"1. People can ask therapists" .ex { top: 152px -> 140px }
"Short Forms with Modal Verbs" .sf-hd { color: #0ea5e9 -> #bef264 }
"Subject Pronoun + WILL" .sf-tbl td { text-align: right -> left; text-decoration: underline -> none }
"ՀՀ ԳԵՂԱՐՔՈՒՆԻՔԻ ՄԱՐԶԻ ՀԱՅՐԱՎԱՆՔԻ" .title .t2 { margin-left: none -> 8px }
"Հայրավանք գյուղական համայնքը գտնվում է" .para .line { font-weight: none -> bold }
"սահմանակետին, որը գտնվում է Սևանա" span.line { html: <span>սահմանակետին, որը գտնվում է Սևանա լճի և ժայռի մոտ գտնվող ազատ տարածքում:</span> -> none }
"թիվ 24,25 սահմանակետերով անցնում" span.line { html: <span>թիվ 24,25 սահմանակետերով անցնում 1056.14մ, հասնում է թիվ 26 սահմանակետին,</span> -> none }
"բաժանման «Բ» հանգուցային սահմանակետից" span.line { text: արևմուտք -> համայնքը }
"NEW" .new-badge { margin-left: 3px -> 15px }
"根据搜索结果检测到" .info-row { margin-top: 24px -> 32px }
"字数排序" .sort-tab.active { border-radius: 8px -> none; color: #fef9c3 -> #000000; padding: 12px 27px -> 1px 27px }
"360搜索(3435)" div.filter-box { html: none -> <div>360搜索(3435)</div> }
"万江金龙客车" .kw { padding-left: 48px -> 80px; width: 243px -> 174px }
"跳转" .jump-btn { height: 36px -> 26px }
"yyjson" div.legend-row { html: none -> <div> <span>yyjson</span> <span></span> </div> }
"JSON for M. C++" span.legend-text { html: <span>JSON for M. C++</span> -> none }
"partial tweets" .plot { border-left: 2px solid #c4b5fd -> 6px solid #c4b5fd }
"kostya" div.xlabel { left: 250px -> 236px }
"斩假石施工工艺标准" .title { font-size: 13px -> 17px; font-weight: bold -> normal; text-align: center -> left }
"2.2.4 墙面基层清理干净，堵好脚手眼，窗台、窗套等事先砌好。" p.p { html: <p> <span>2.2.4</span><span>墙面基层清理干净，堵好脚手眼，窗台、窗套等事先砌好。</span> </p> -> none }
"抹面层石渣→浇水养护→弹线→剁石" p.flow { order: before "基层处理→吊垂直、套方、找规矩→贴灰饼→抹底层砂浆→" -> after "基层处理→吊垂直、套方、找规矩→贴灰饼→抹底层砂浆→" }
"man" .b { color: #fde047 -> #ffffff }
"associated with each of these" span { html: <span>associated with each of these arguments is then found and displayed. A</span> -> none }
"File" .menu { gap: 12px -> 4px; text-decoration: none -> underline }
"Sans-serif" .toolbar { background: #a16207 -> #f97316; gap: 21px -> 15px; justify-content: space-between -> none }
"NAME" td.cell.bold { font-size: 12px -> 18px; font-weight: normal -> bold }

* What is required
Once you reach the line with "margin-left: 3px ->" in the data above, copy it and every line after it exactly, up to and including the line with "padding-left: 48px ->".

* Result of the exercise
"NEW" .new-badge { margin-left: 3px -> 15px }
"根据搜索结果检测到" .info-row { margin-top: 24px -> 32px }
"字数排序" .sort-tab.active { border-radius: 8px -> none; color: #fef9c3 -> #000000; padding: 12px 27px -> 1px 27px }
"360搜索(3435)" div.filter-box { html: none -> <div>360搜索(3435)</div> }
"万江金龙客车" .kw { padding-left: 48px -> 80px; width: 243px -> 174px }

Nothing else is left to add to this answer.